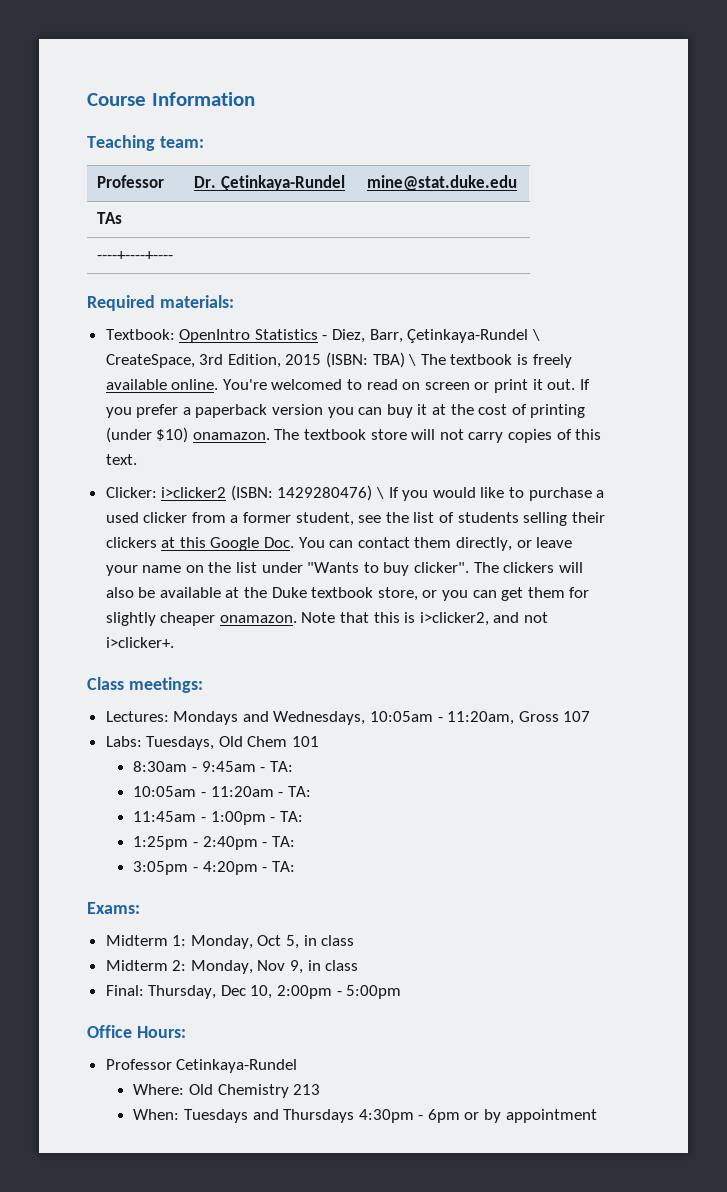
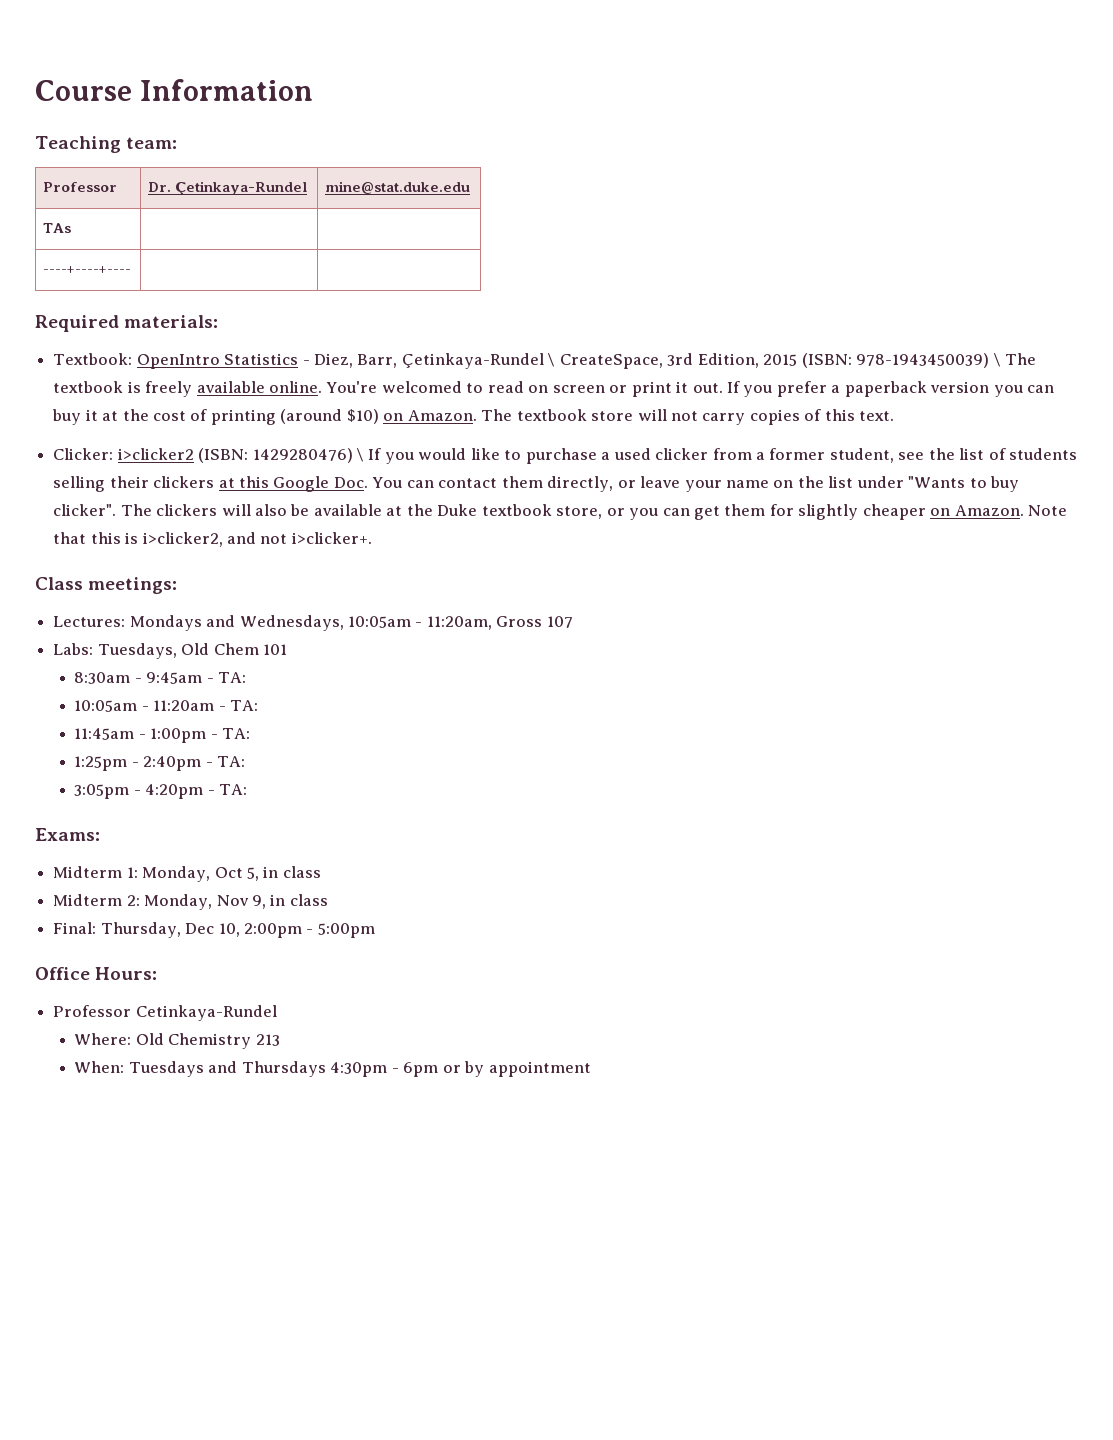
[372,352,405,368] TBA) -> [856,353,990,368] 978-1943450039)
[105,427,270,443] (under $10) onamazon. -> [280,409,477,424] (around $10) on Amazon.
[219,615,297,623] onamazon. -> [930,505,1024,516] on Amazon.

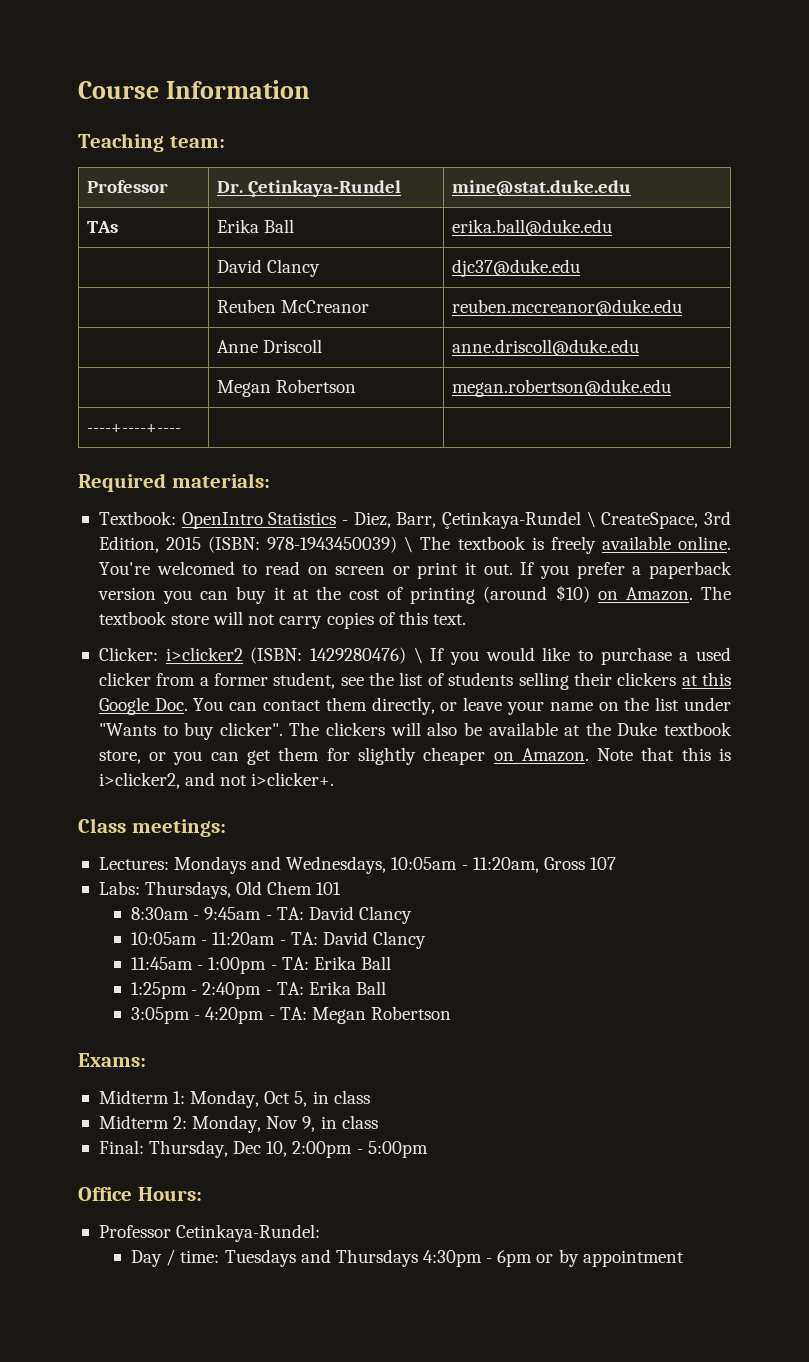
(72, 228) | -> [216,219,295,233] [451,219,612,236] [216,259,321,277] [451,259,580,277] [216,299,370,313] [451,299,682,316] [216,339,323,353] [451,339,639,356] [216,379,357,397] [451,379,671,397] Erika Ball | erika.ball@duke.edu // | David Clancy | djc37@duke.edu // | Reuben McCreanor | reuben.mccreanor@duke.edu // | Anne Driscoll | anne.driscoll@duke.edu // | Megan Robertson | megan.robertson@duke.edu
[97,643,177,659] Tuesdays, -> [145,881,232,899] Thursdays,
(247, 677) none -> [308,906,412,924] David Clancy
(259, 705) none -> [322,931,426,949] David Clancy
(251, 733) none -> [313,956,391,970] Erika Ball
(246, 761) none -> [308,981,386,995] Erika Ball
(248, 789) none -> [311,1006,451,1024] Megan Robertson
[135,1005,277,1021] [74,1033,280,1049] [74,1061,125,1073] Cetinkaya-Rundel // Where: Old Chemistry 213 // When: -> [176,1224,321,1242] [131,1249,220,1267] Cetinkaya-Rundel: // Day / time:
==========
Would you count the lines of the listing above that hold the string "Erika" and give only the resulting number?

[SOLUTION TO THE PROBLEM]
3